_Exercise instructions_: Reproduce word for word the lines from the beginning of the entries to the line with "800px; height: 236px;", both included, but none of the pictures.

[Stored data entries]

-.-.-

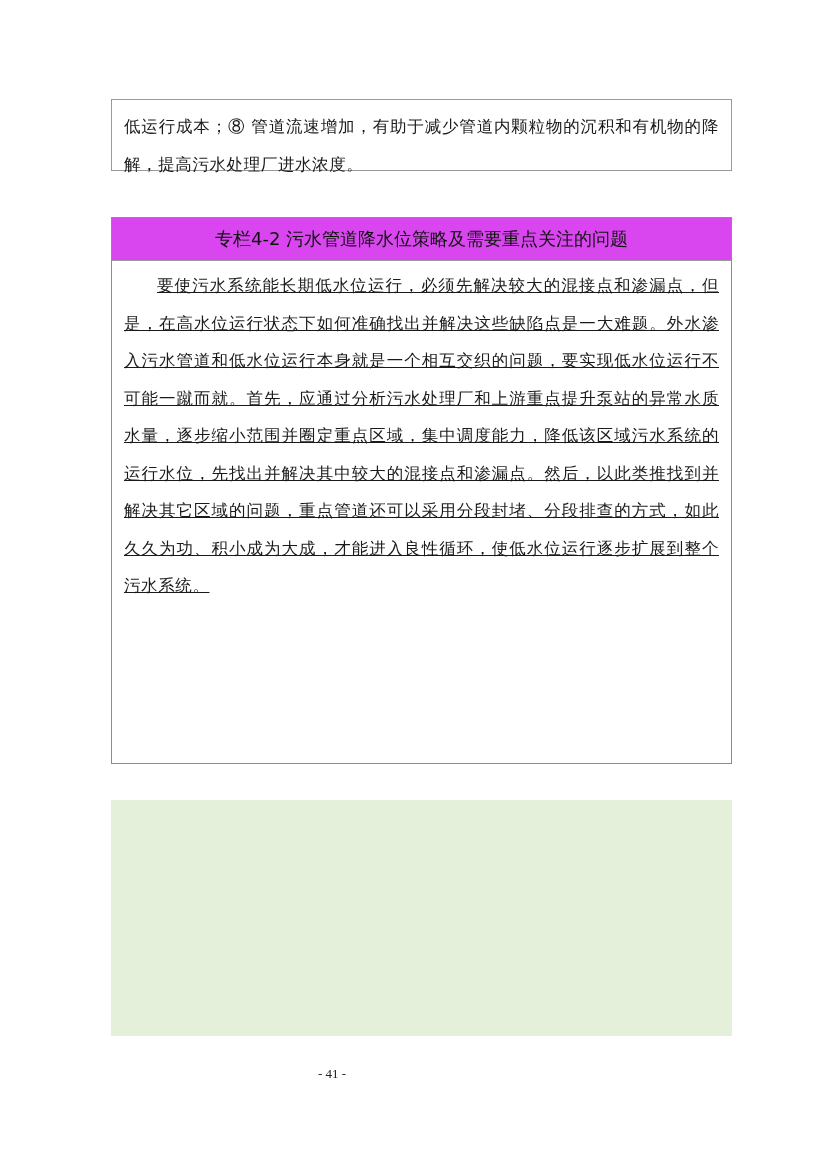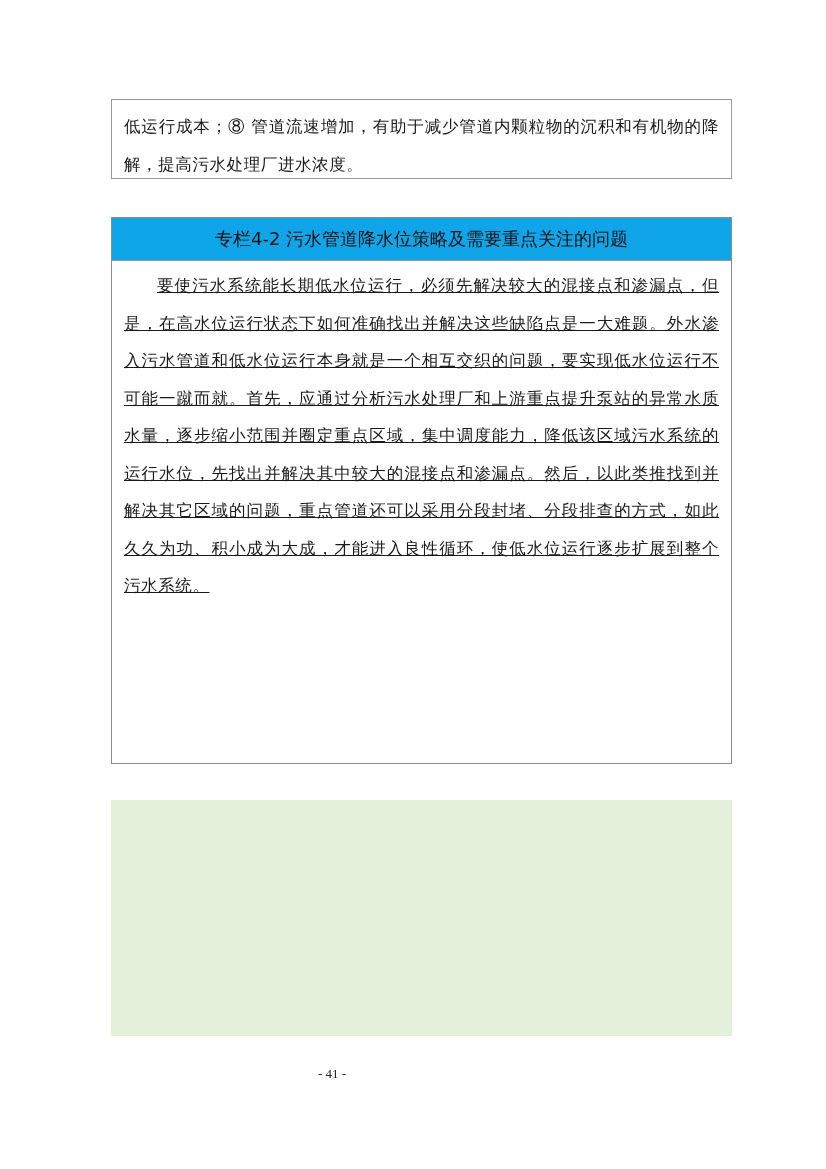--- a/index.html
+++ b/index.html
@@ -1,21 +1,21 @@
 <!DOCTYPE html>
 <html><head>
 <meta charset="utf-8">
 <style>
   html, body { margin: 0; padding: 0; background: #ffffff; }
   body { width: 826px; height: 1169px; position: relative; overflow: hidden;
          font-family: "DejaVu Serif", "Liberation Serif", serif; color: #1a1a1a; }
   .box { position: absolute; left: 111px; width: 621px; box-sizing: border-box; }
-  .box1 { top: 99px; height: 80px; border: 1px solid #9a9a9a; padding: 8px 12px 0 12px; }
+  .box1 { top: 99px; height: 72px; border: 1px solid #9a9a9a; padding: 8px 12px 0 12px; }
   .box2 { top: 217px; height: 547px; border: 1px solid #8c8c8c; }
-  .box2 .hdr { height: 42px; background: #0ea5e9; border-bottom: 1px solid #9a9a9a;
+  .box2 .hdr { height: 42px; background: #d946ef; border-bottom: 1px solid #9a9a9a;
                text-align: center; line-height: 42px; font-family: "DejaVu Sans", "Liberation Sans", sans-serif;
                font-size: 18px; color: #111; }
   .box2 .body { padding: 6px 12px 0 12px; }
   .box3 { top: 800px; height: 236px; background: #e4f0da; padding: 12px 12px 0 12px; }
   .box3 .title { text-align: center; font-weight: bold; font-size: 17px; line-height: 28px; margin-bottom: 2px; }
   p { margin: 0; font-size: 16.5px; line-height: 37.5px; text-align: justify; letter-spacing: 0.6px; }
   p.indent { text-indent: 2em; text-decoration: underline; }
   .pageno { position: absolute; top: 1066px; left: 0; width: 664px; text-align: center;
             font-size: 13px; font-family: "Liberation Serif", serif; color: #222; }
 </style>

-.-.-

_Response to this task_:
--- a/index.html
+++ b/index.html
@@ -1,21 +1,21 @@
 <!DOCTYPE html>
 <html><head>
 <meta charset="utf-8">
 <style>
   html, body { margin: 0; padding: 0; background: #ffffff; }
   body { width: 826px; height: 1169px; position: relative; overflow: hidden;
          font-family: "DejaVu Serif", "Liberation Serif", serif; color: #1a1a1a; }
   .box { position: absolute; left: 111px; width: 621px; box-sizing: border-box; }
-  .box1 { top: 99px; height: 80px; border: 1px solid #9a9a9a; padding: 8px 12px 0 12px; }
+  .box1 { top: 99px; height: 72px; border: 1px solid #9a9a9a; padding: 8px 12px 0 12px; }
   .box2 { top: 217px; height: 547px; border: 1px solid #8c8c8c; }
-  .box2 .hdr { height: 42px; background: #0ea5e9; border-bottom: 1px solid #9a9a9a;
+  .box2 .hdr { height: 42px; background: #d946ef; border-bottom: 1px solid #9a9a9a;
                text-align: center; line-height: 42px; font-family: "DejaVu Sans", "Liberation Sans", sans-serif;
                font-size: 18px; color: #111; }
   .box2 .body { padding: 6px 12px 0 12px; }
   .box3 { top: 800px; height: 236px; background: #e4f0da; padding: 12px 12px 0 12px; }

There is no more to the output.